Now, you notice that the Buddha never says what’s left after the job is done. If he had said that there were no beings to begin with, you’d wonder, “Then why does he keep saying that the arahant, after death, cannot be described as existing or not existing or both or neither?” If the being hadn’t existed to begin with, then nibbana wouldn’t make any difference. There’d be no existence. The arahant after death wouldn’t exist. But the Buddha was very careful to say, “No. You can’t describe the arahant in those terms. The arahant is beyond description because beings are defined by their desires, but here there’s no desire. So you’re undefined.”
This relates to the Buddha’s statement that when you take on an identity, you take on an obsession or an attachment to the aggregates, and you’re limiting yourself. The images for the people who are not doing that are images of no limitations at all: as vast and unfathomable as the ocean, or like a fire that’s gone out. In those days, when a fire went out, it was assumed to be vast. It was an element.
So, what you are—the “you” who’s creating these identities—the Buddha never says. That’s one of those questions he has you put aside. But he does have you know that the state that comes when you stop being fascinated with this house building—building these sand castles, building these mud houses—is a state of ultimate happiness. In fact, when the Buddha does use the word paramattha, ultimate goal, it’s to describe nibbana. It’s not used to describe a vocabulary or a language of a certain level of truths that are more ultimate than other truths on a conventional level. After all, he says the arahant knows the limitations of languages, all of which are conventions. Even the Buddha’s language of the aggregates is a series of conventions. You use these conventions to attain a direct experience of what’s ultimate.
So, we’re not being asked to content ourselves with arriving at or consenting to an ultimate description of things. We’re trying to find—and the Buddha promises, that if we follow the path, there’s going to be—an ultimate happiness that’s not dependent on any conditions at all. And that’s his ultimate cure for grief. After all, renunciate grief is not meant to just sit there. It’s meant to motivate you. You realize that you’re suffering and there’s more to be done, so you focus on doing it. It’s in the doing that renunciate grief turns into renunciate joy, renunciate equanimity, something that can’t be contained in any little house.

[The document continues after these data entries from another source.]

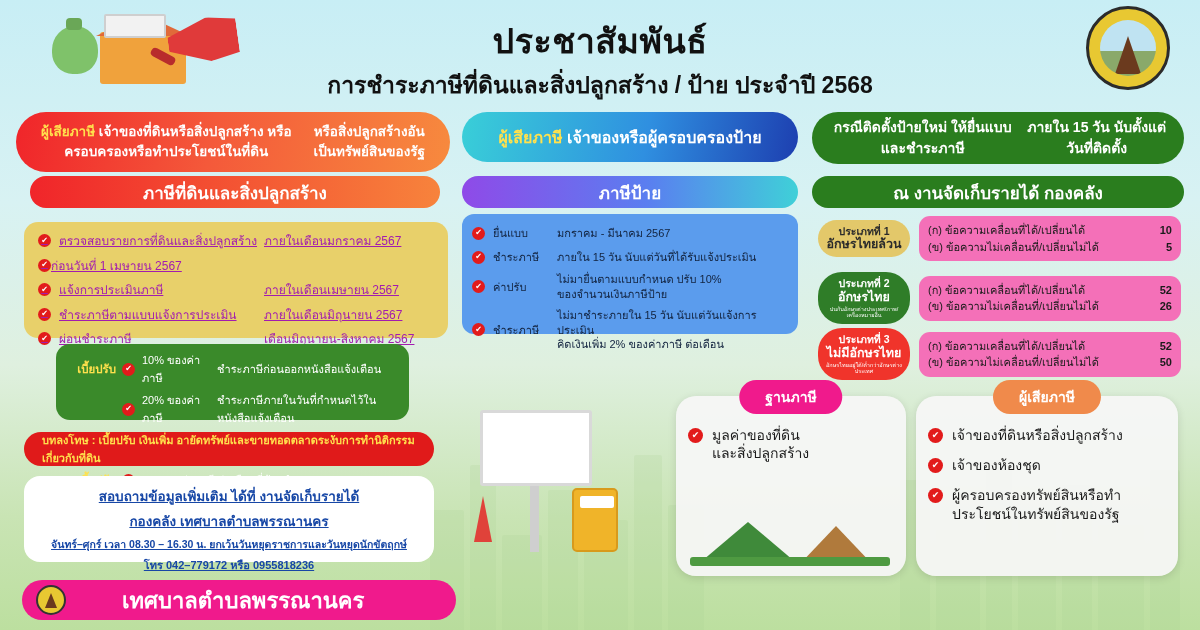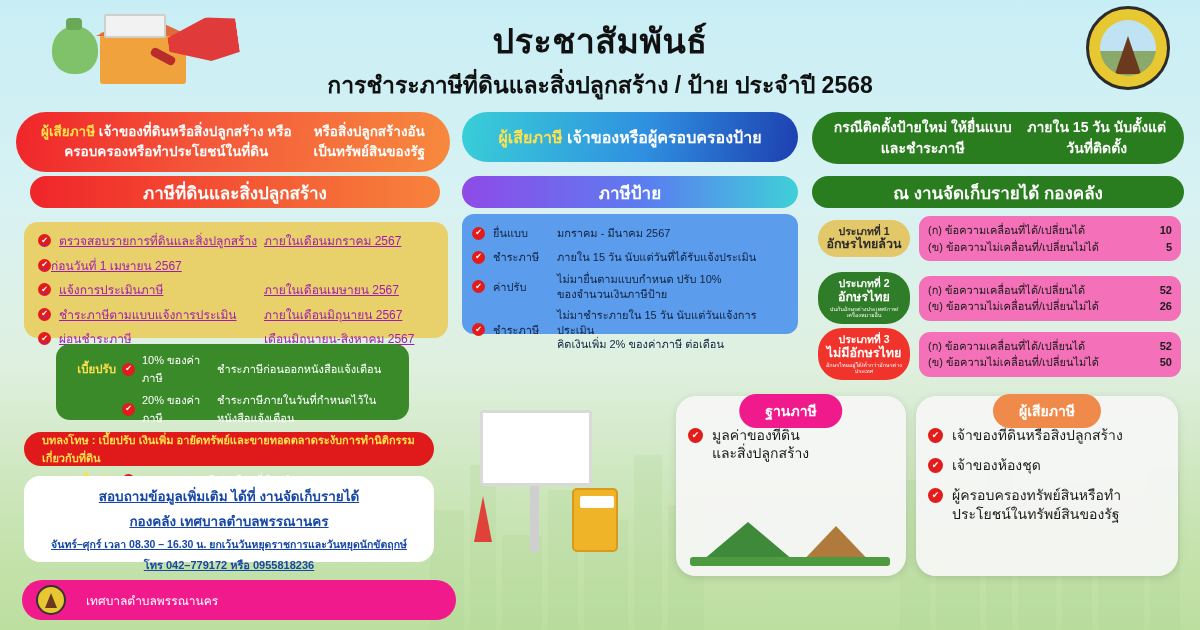--- a/index.html
+++ b/index.html
@@ -119,7 +119,7 @@
   .bcard{ position:absolute; background:rgba(246,246,246,.93); border-radius:20px;
     box-shadow:0 2px 8px rgba(0,0,0,.12); }
   .bcard-title{ position:absolute; top:-16px; left:50%; transform:translateX(-50%);
-    border-radius:18px; color:#fff; font-weight:bold; font-size:14px; padding:6px 26px; white-space:nowrap;margin-top:14px;}
+    border-radius:18px; color:#fff; font-weight:bold; font-size:14px; padding:6px 26px; white-space:nowrap;}
   #card-base{ left:676px; top:396px; width:230px; height:180px;}
   #card-base .bcard-title{ background:#f01a8c;}
   #card-payer{ left:916px; top:396px; width:262px; height:180px;}

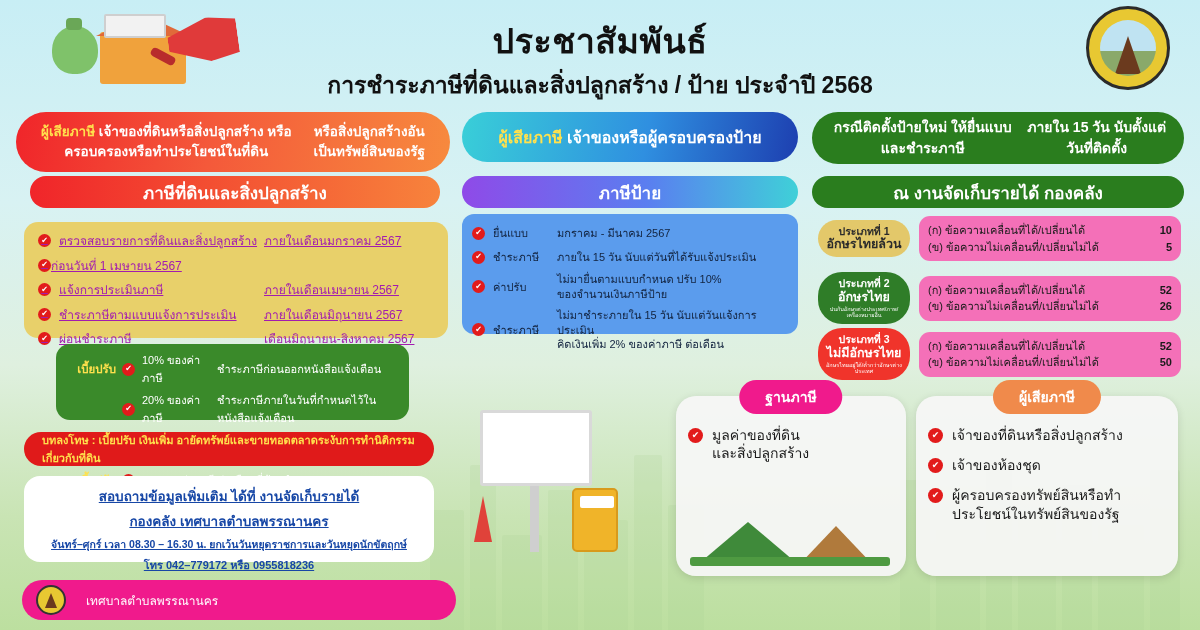--- a/index.html
+++ b/index.html
@@ -150,7 +150,7 @@
     display:flex;align-items:center;justify-content:center;}
   #footer-bar .fseal span{ display:block;width:0;height:0;border-left:6px solid transparent;
     border-right:6px solid transparent;border-bottom:15px solid #6b3a1e;}
-  #footer-bar .ftext{ color:#fff; font-size:12px; font-weight:normal; padding-left:20px;}
+  #footer-bar .ftext{ color:#fff; font-size:22px; font-weight:bold; padding-left:20px;margin-left:36px;}
 </style>
 </head>
 <body>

The Buddha said that, while he was alive, he dwelled with unrestricted awareness, an awareness that wasn’t associated with the six sense spheres at all. So when the six sense spheres passed away, that awareness remained unaffected—if we were to talk in terms of space and time. But it’s beyond even space and time, which is why it can’t be described as “remaining” or not. It’s untouched by the presence or absence of the six senses. Yet it can be found. And as the Buddha said, it’s well worth experiencing.